Excelente comentario. La contaminación sonora del "marabú musical" -que bueno está eso- que nos persigue en casi cualquier entorno, enturbia encomiables esfuerzos por llevar el buen gusto y el verdadero arte ala gran público. En Matanzas, lamentablemente, espacios recién restaurados se ven invadidos cada sábado por las llamadas "ferias del turismo" con mucha cerveza desde temprano en la mañana, mucha comida chatarra y la peor selección musical disponible. Lo peor, es que ubicadas en el mismo entorno de verdaderas instituciones culturales, -teatros, galerías, salas de concierto- molestan y entorpecen el disfrute de los que quieren para sí mismo y su familia, un acercamiento sano al buen arte. Alo urgente hay que hacer porque de nada sirve el empeño en "escudo y espada de la nación", si el mal gusto, la chabacanería, y el ruido, como el marabú, se apropia de lo que podría ser suelo fértil.
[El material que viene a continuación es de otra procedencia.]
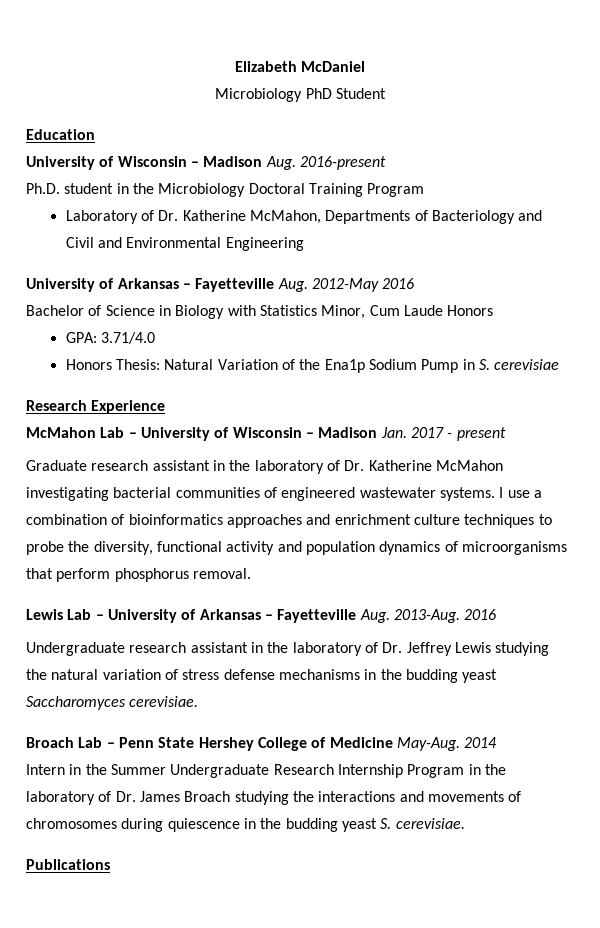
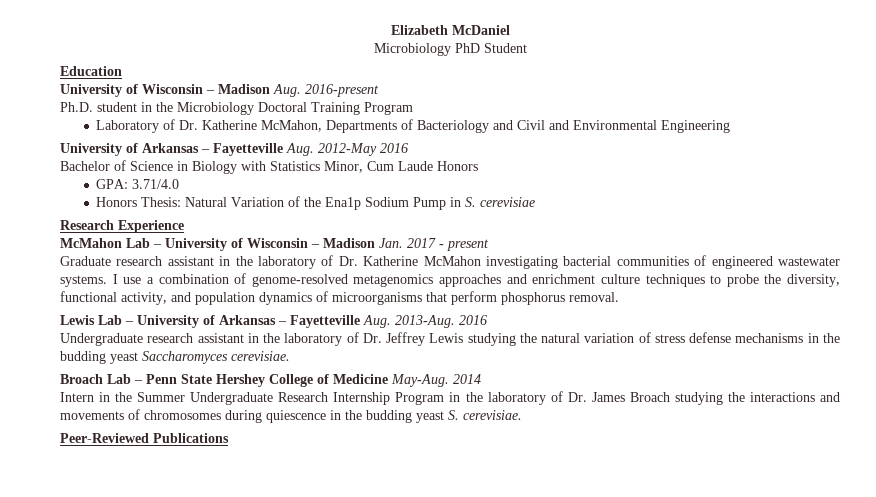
- I use a combination of bioinformatics approaches and enrichment culture techniques to probe the diversity, functional activity and population dynamics of microorganisms that perform phosphorus removal.
+ I use a combination of genome-resolved metagenomics approaches and enrichment culture techniques to probe the diversity, functional activity, and population dynamics of microorganisms that perform phosphorus removal.
- Publications
+ Peer-Reviewed Publications

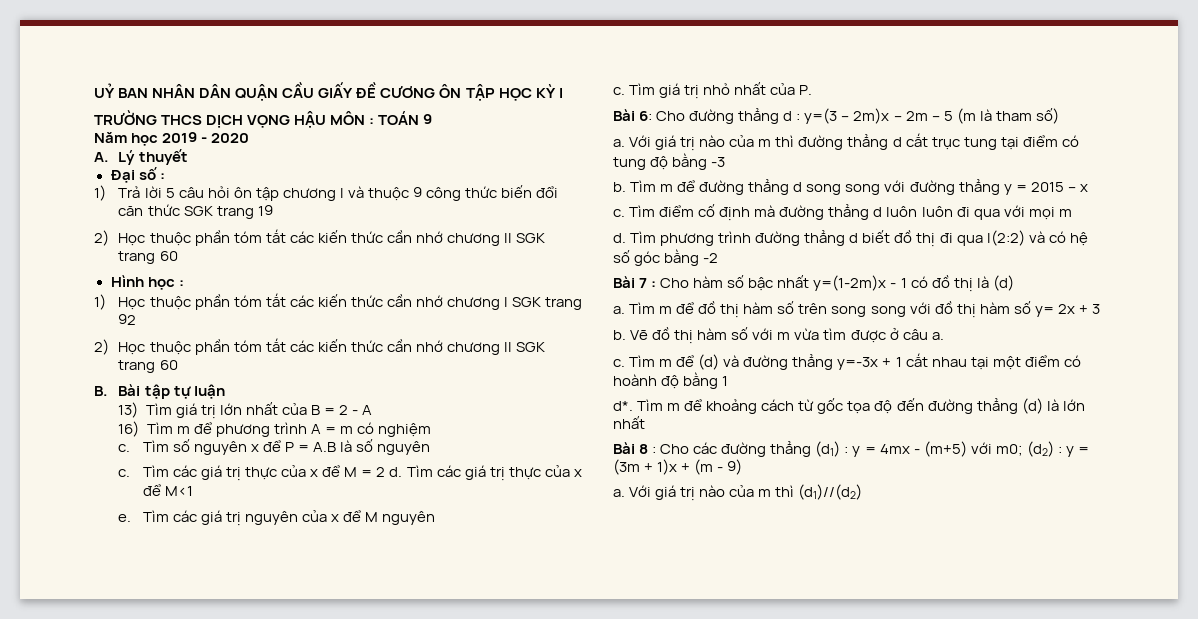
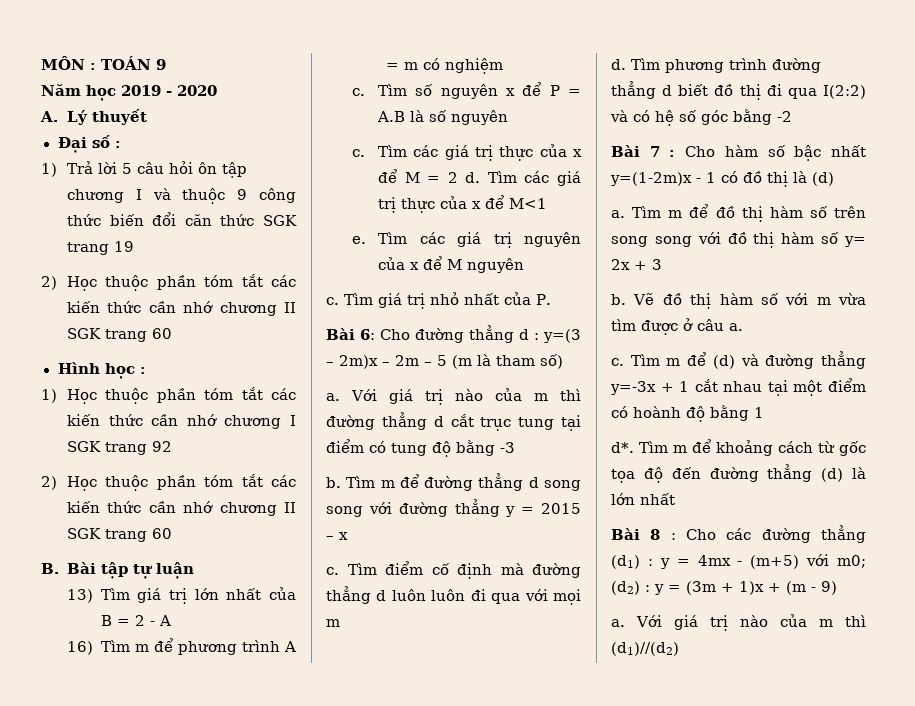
- UỶ BAN NHÂN DÂN QUẬN CẦU GIẤY ĐỀ CƯƠNG ÔN TẬP HỌC KỲ I
- TRƯỜNG THCS DỊCH VỌNG HẬU MÔN : TOÁN 9
+ MÔN : TOÁN 9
Ony, gracias por su atinada reflexion

maguero dijo:

18

22 de febrero de 2019

08:21:01


Ciertamente en esto juegan un papel fundamental los mecanismos de difusion , si ustedes ven el canal clave muchos artistas de reguetton se repiten diariamente , de vez en cuando ponen la buena musica , esto sucede tambien con la radio , ademas si usted paga dinero : hace un disco, es promovido en la TVC , la radio y se presenta el als discoteca para trasmitir us mala musica a la juventud que paga en CUC estas pesimas presentaciones . Hasta en los centros turisiticos se ve esta pesima musica comercial sin nada de valor cultural

Esteban Donate Montesino dijo:

19

22 de febrero de 2019

08:38:39


Excelente artículo de Óni Acosta que por su posición de crítico y musicólogo se ve obligado a usar un lenguaje más balanceado pero como no soy periodista, criticó o musicólogo, soy un simple ciudadano acosado por esa música chatarra y por demás soez, me creo con el derecho a apuntar con el dedo y decir que una causa de este desarraigo musical cubano responde entre otras cosas a un nivel de corrupcion de algunos funcionarios y directivos de espacios públicos que alegremente reciben beneficio económicos de mucho dudosos artistas los que usando las denominadas redes sociales y con la asistencia de una casi interminable red de estudios de grabación caseros a los que solo les interesa los dividendos económicos y los cuales no poseen una política comercial que defender, ese mal hay que combatirlo con los instrumentos legales necesarios, nuestro ministro de Cultura Alpidio Alonso en todas sus comparecencias públicas relacionadas con la música hace un llamado a rescatar nuestro más genuinos exponentes musicales y a que la creación artística sea un verdadero instrumento de cultura y contrario a lo que muchos piensan y expresan la cultura popular no es ni chabacana ni soez, los que lo duden escuchen el último disco de "Gente de Zona" que recrea piezas con una nueva sonoridad, estoy seguro de que somos más los que preferimos la música genuinamente cubana y a un volumen que no la convierta en ruido y en instrumento de estrés

alberto dijo:

20

22 de febrero de 2019

22:11:22


Muy bueno Oni, Es que se trata de un elemento fundamental en la defensa de la nacion, por ingenuidad digamoslo asi, ponemos en peligro la salvaguarda de un valor que incorpora el baile, el movimiento , el ritmo de uno de los pocos pueblos del mundo que canta baila se divierte sanamente con su musica.